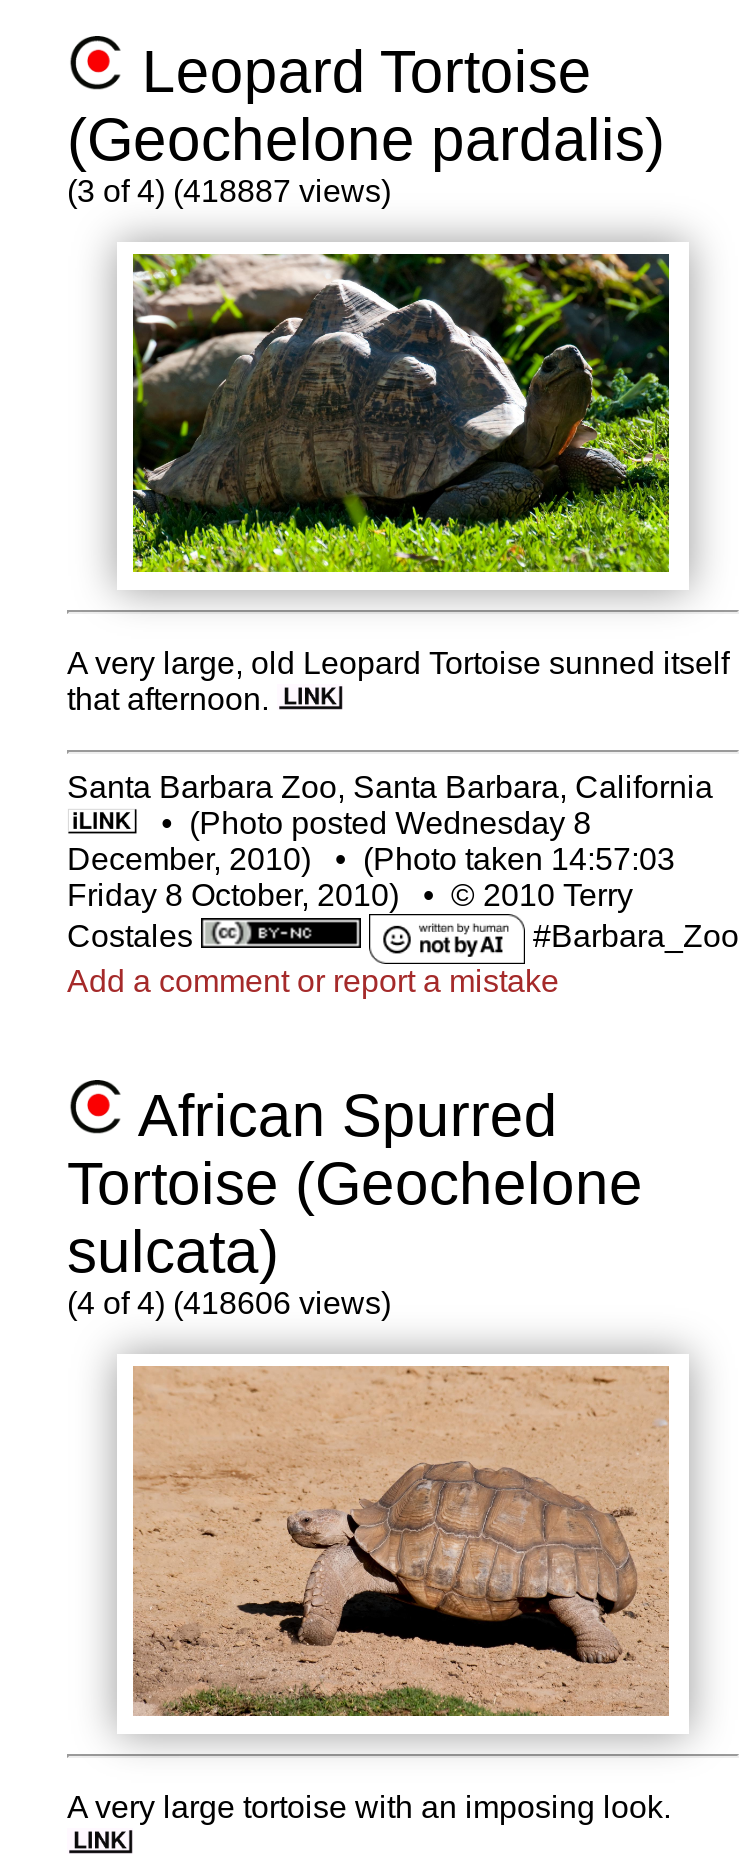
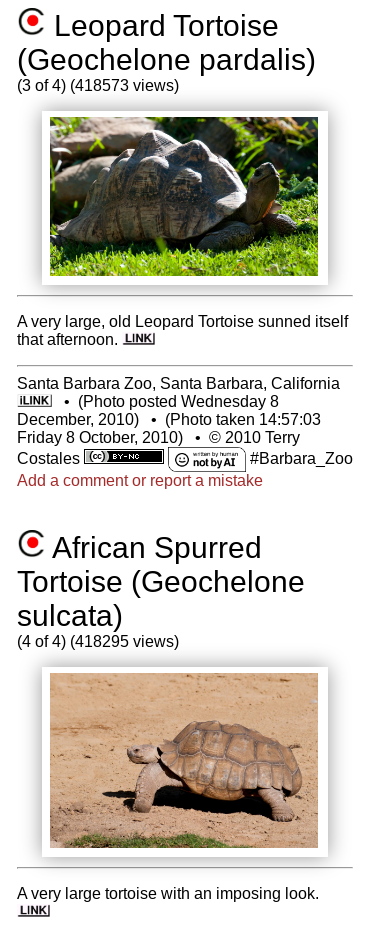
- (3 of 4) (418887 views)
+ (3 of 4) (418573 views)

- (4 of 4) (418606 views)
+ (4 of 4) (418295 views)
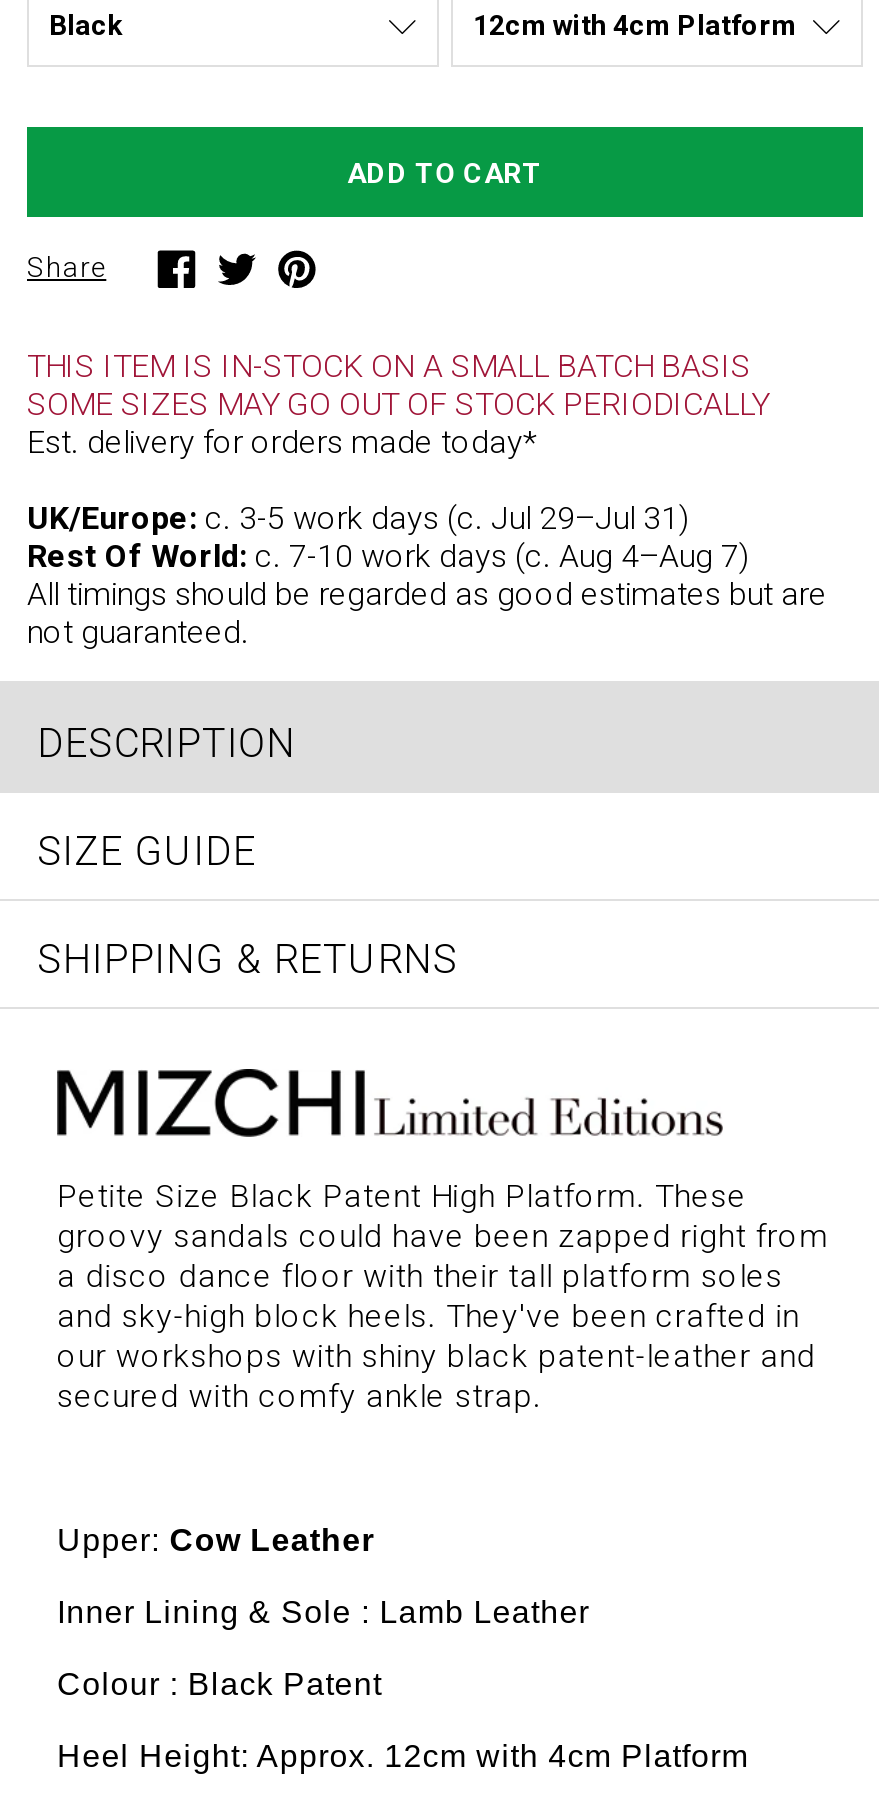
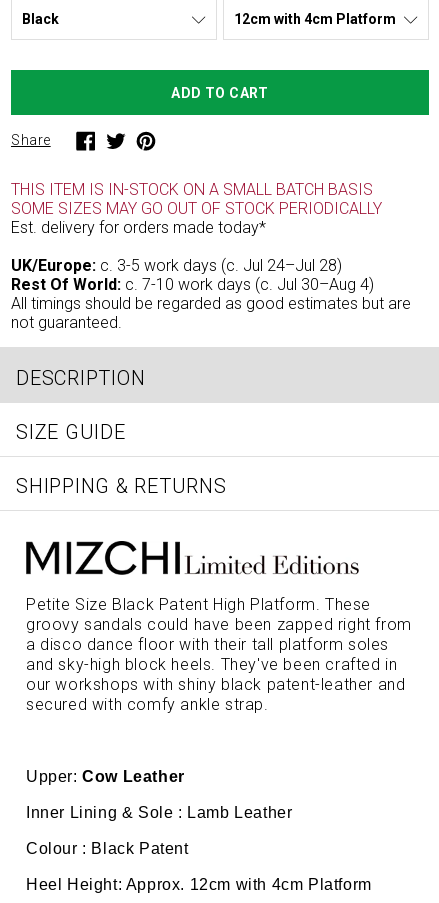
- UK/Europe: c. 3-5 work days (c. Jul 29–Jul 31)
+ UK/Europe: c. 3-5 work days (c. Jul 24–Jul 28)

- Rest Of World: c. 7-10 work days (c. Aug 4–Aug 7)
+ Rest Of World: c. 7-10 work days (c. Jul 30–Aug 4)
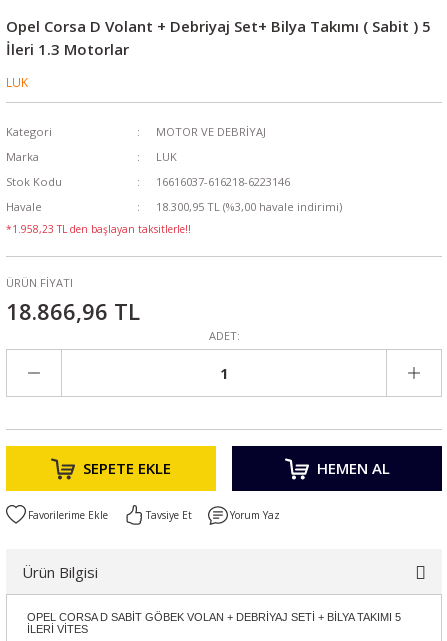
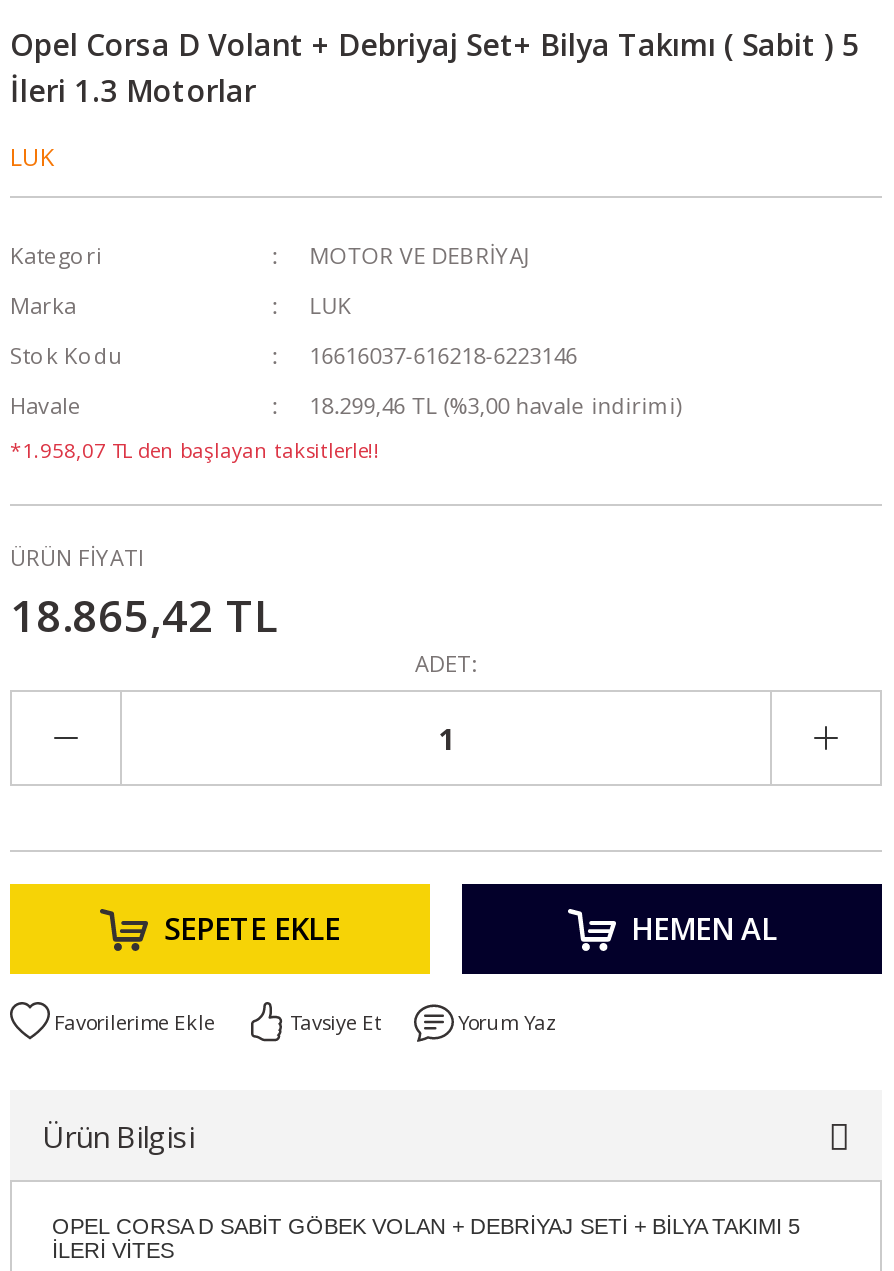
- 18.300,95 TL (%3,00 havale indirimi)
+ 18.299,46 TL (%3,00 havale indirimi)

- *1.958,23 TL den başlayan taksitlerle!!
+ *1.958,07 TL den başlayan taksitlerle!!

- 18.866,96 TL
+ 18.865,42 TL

══════════════════════════════

- INSTRUCTIONS TO FOLLOW -
Everything in the data above, apart from the pictures, should be retyped exactly.

- ANSWER SECTION -
- (3 of 4) (418887 views)
+ (3 of 4) (418573 views)

- (4 of 4) (418606 views)
+ (4 of 4) (418295 views)
- UK/Europe: c. 3-5 work days (c. Jul 29–Jul 31)
+ UK/Europe: c. 3-5 work days (c. Jul 24–Jul 28)

- Rest Of World: c. 7-10 work days (c. Aug 4–Aug 7)
+ Rest Of World: c. 7-10 work days (c. Jul 30–Aug 4)
- 18.300,95 TL (%3,00 havale indirimi)
+ 18.299,46 TL (%3,00 havale indirimi)

- *1.958,23 TL den başlayan taksitlerle!!
+ *1.958,07 TL den başlayan taksitlerle!!

- 18.866,96 TL
+ 18.865,42 TL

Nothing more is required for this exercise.